Task goal:
Word for word, set down the lines from the one that contains "none -> <div>S_ChannelNC" through the final line of the data; no pictures belong in the copy.

Data for analysis:
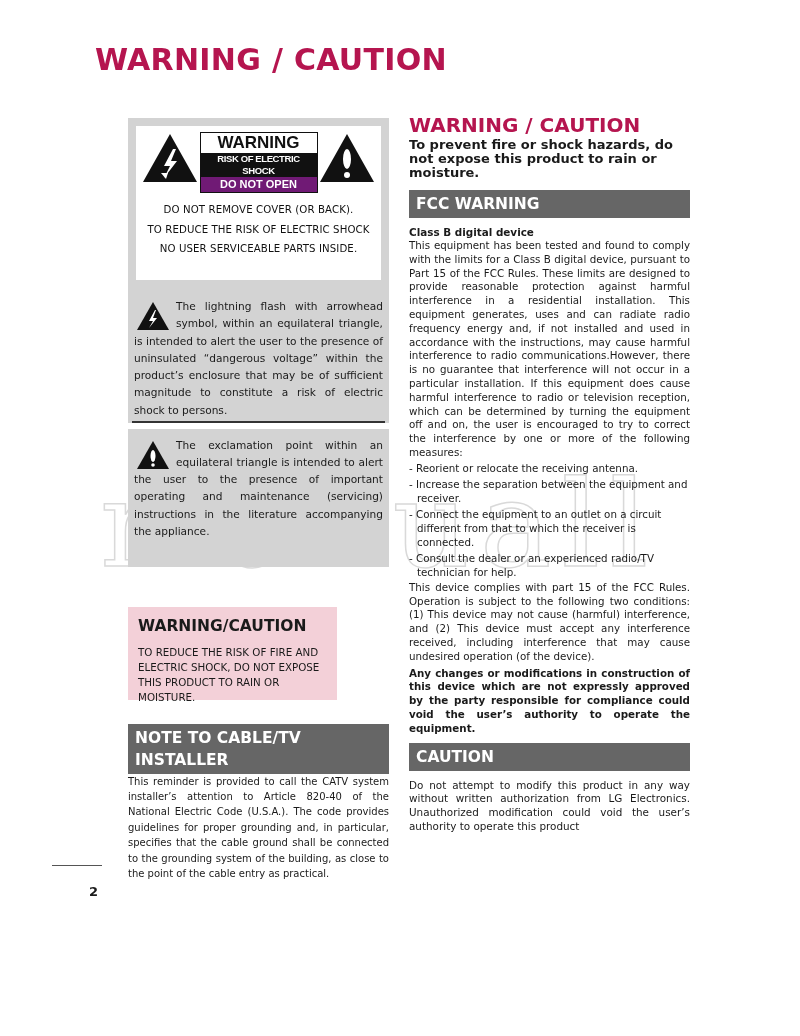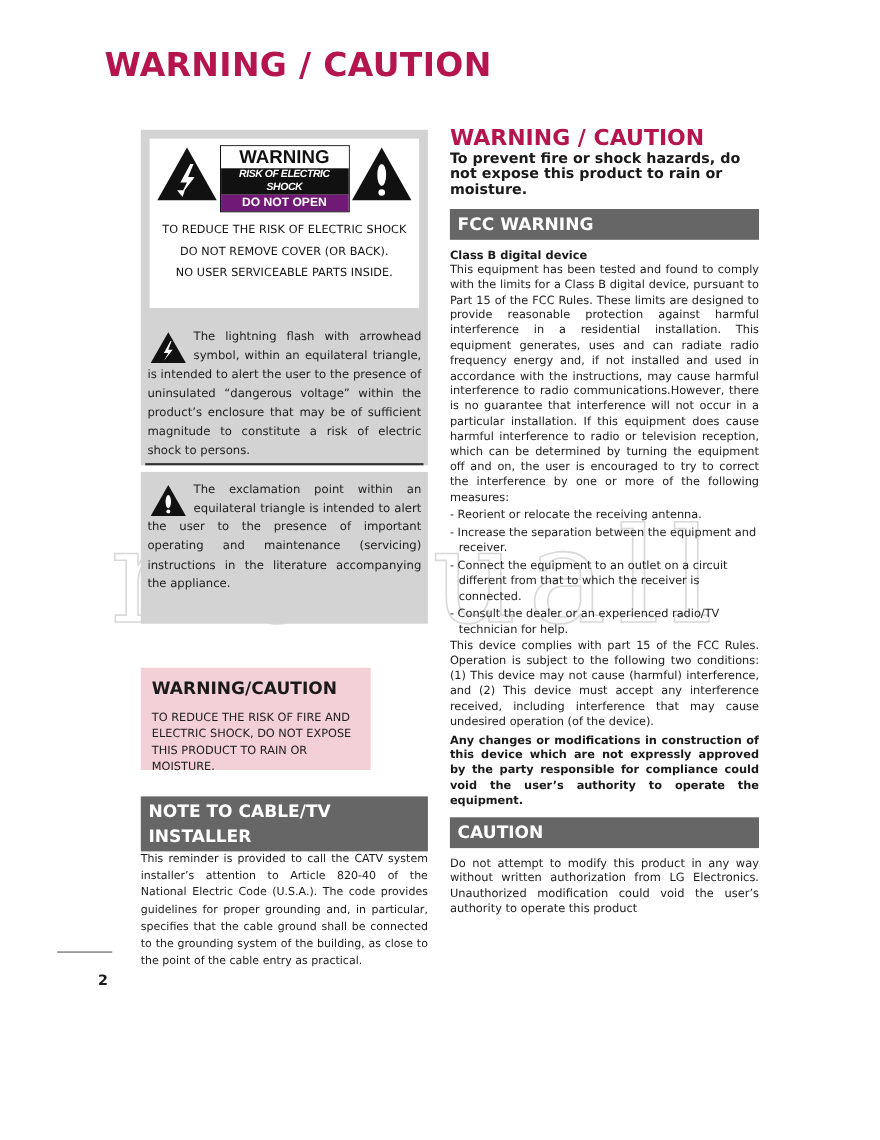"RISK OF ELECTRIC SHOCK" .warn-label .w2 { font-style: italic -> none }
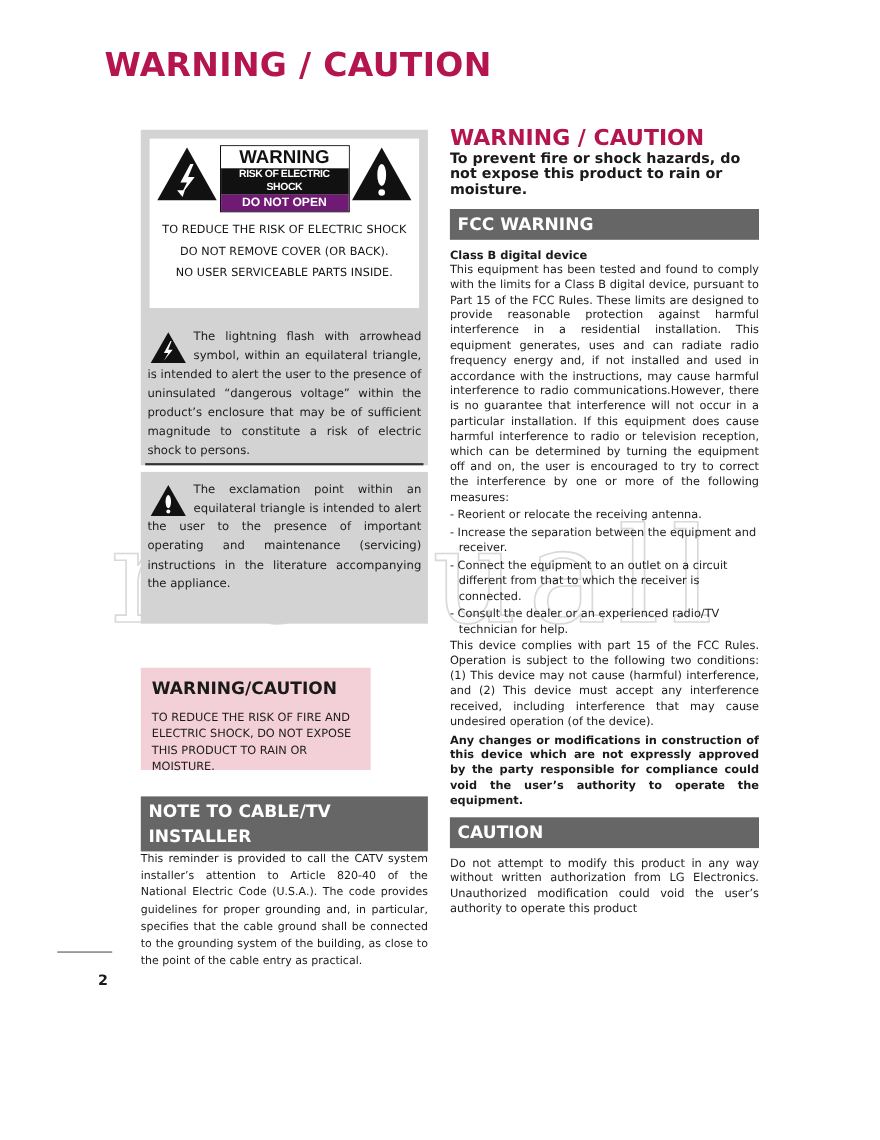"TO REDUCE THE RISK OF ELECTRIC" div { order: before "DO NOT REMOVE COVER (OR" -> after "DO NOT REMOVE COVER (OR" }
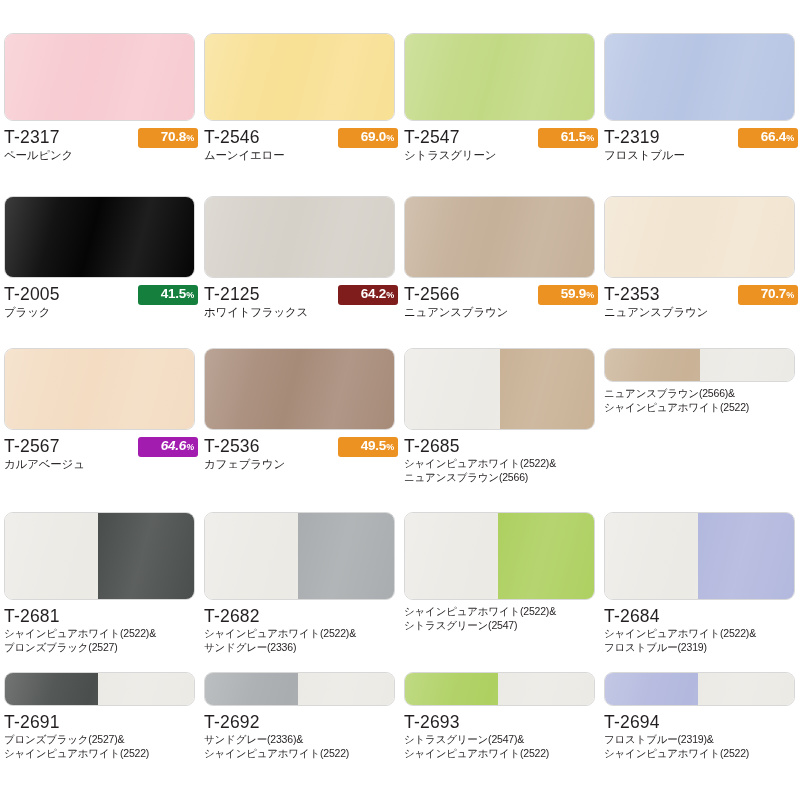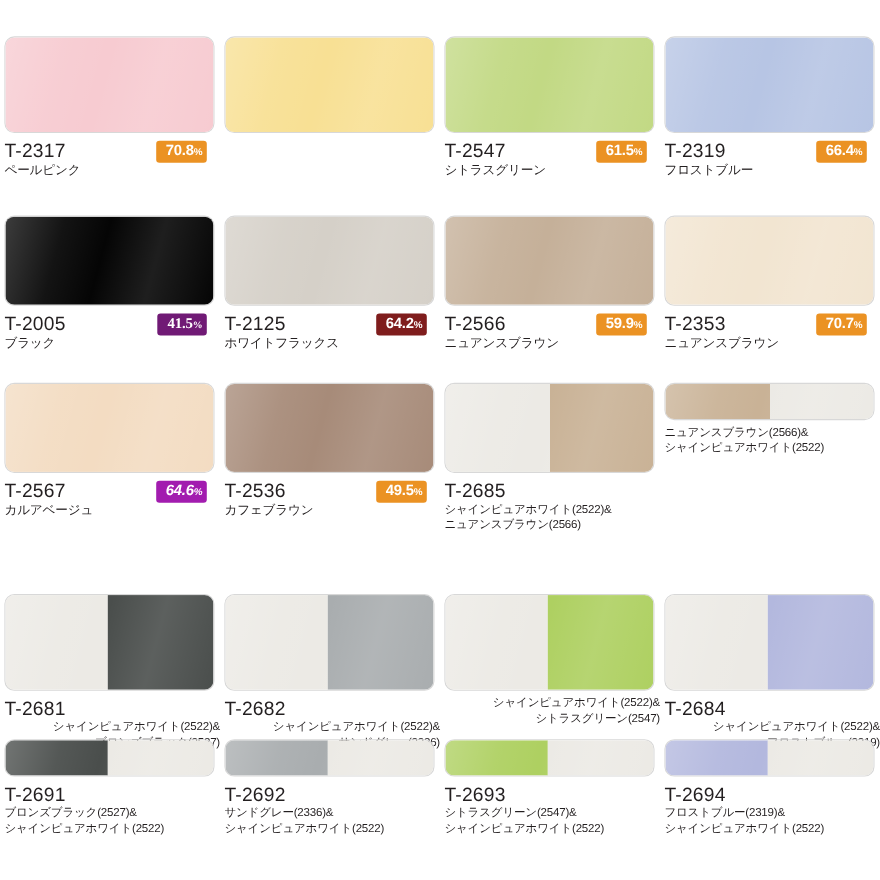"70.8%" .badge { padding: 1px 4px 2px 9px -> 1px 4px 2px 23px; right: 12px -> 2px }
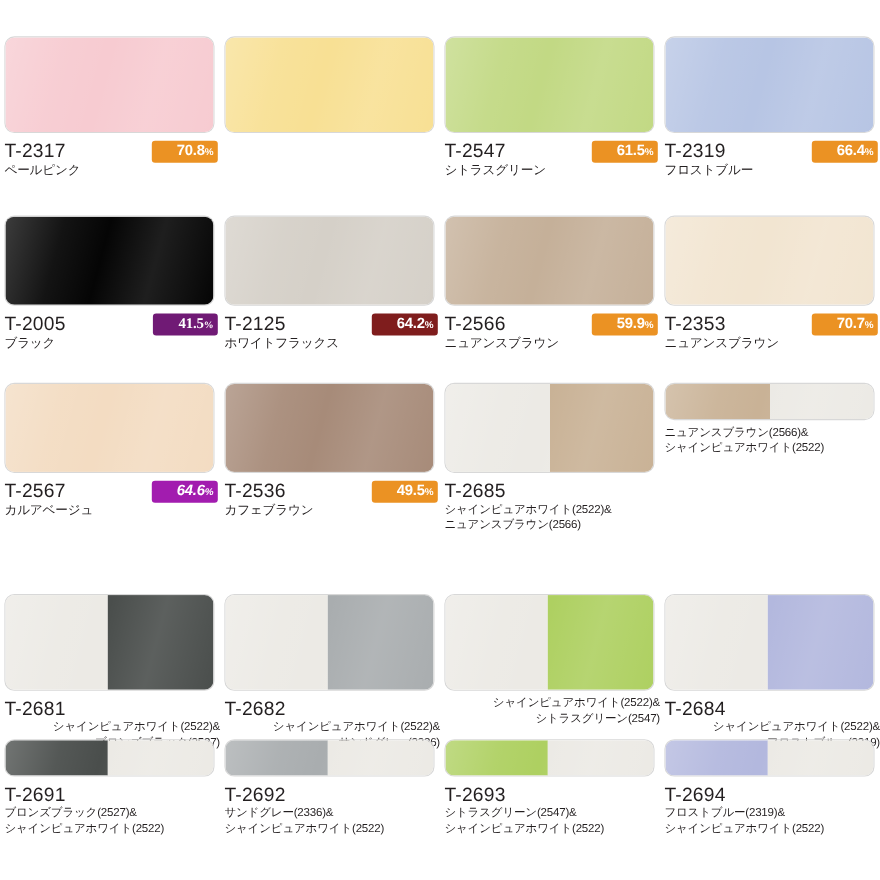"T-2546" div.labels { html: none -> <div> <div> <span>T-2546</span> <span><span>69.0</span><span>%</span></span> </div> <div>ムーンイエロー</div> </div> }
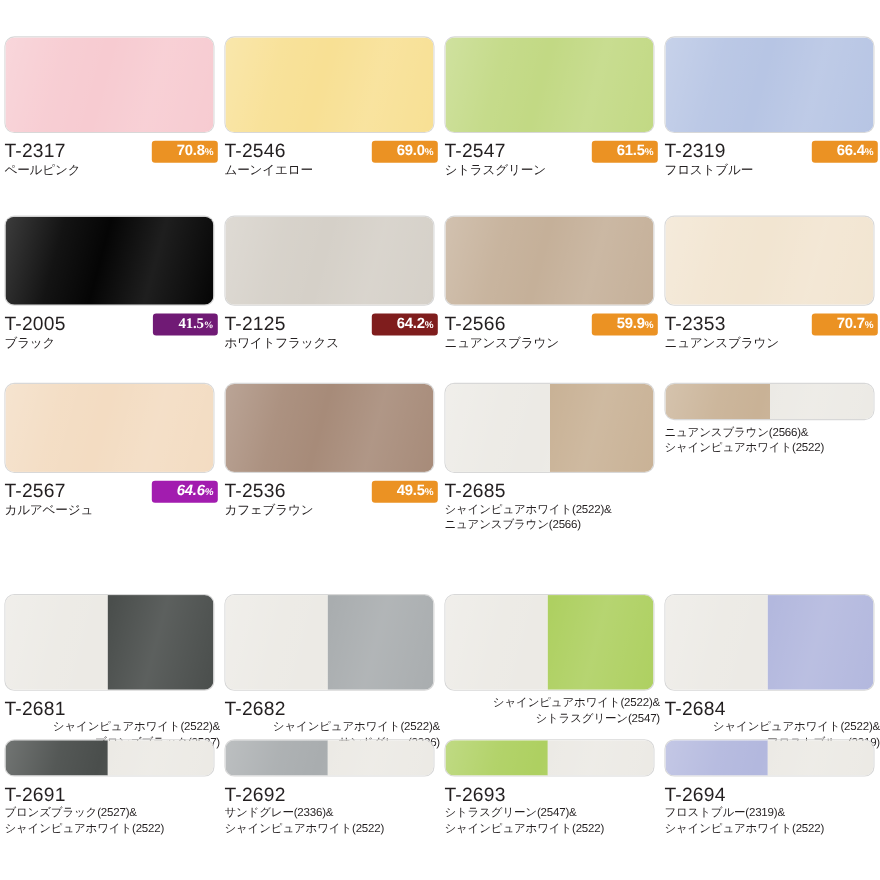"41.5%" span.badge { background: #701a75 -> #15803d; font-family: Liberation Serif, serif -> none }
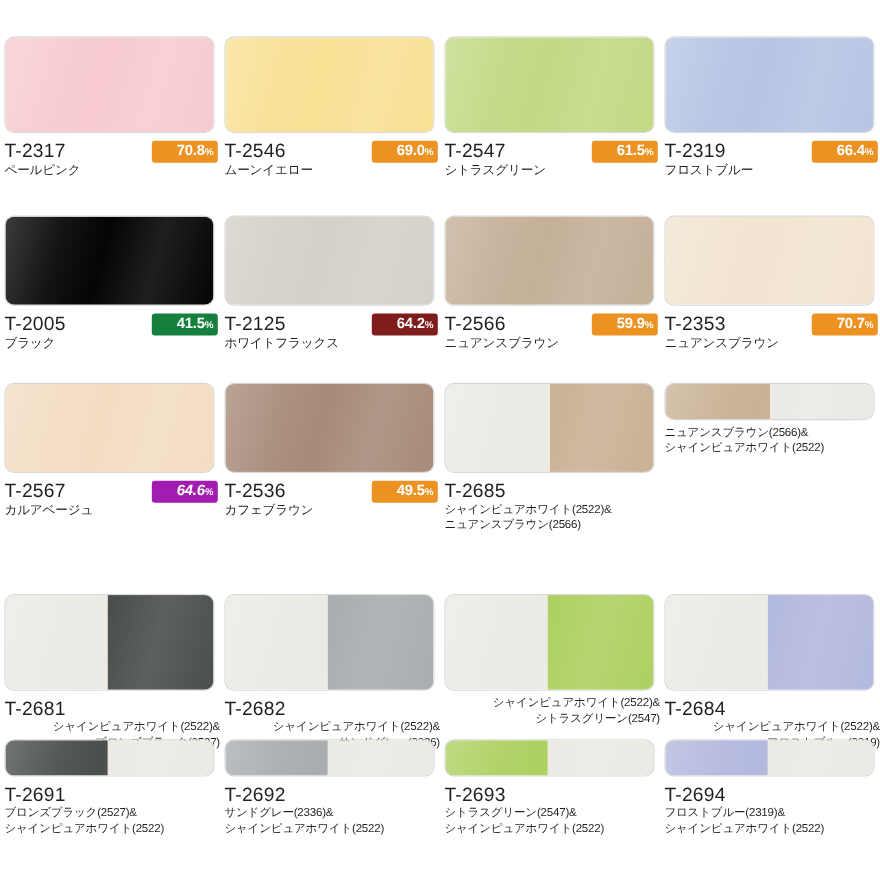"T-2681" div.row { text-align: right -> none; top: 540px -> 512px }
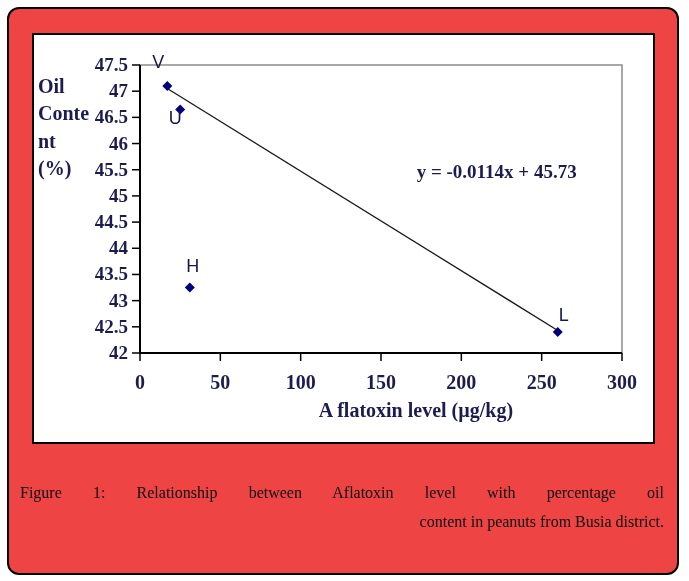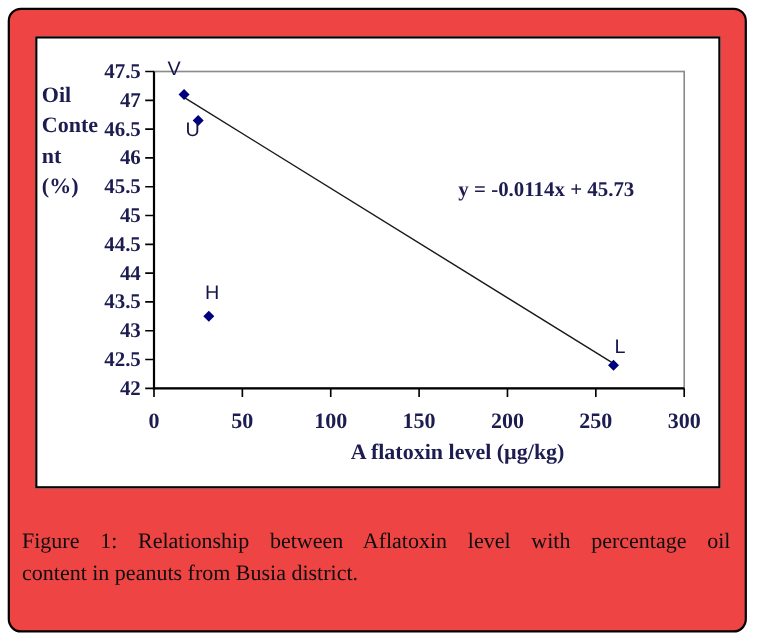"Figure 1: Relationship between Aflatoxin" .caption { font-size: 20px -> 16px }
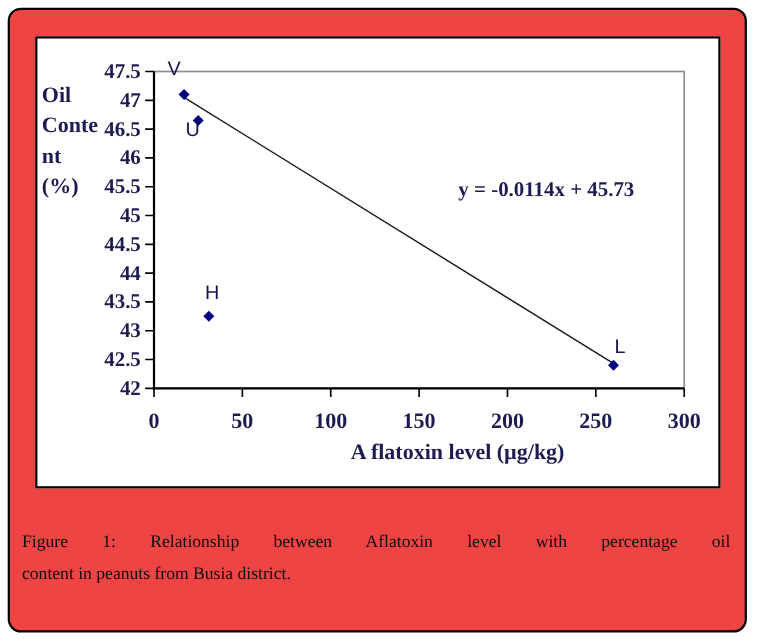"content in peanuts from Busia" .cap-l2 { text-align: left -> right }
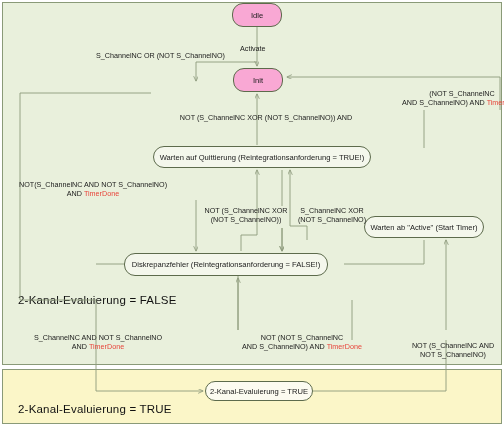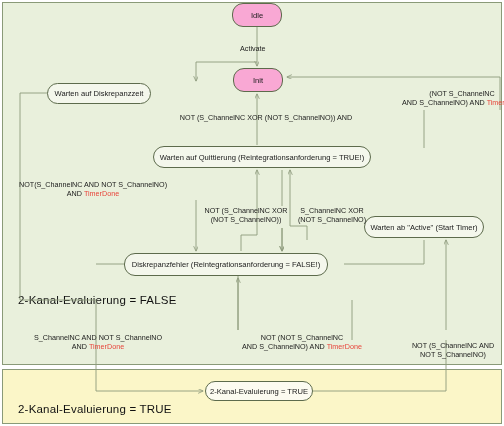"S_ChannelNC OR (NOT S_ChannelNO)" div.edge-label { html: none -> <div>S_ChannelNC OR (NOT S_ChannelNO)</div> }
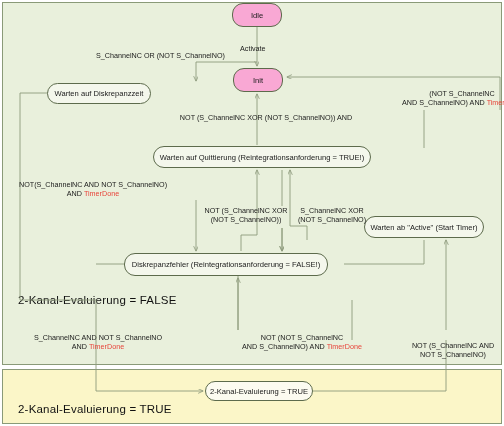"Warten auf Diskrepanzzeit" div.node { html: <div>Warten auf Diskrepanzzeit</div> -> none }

Solution for this exercise:
"S_ChannelNC OR (NOT S_ChannelNO)" div.edge-label { html: none -> <div>S_ChannelNC OR (NOT S_ChannelNO)</div> }
"Warten auf Diskrepanzzeit" div.node { html: <div>Warten auf Diskrepanzzeit</div> -> none }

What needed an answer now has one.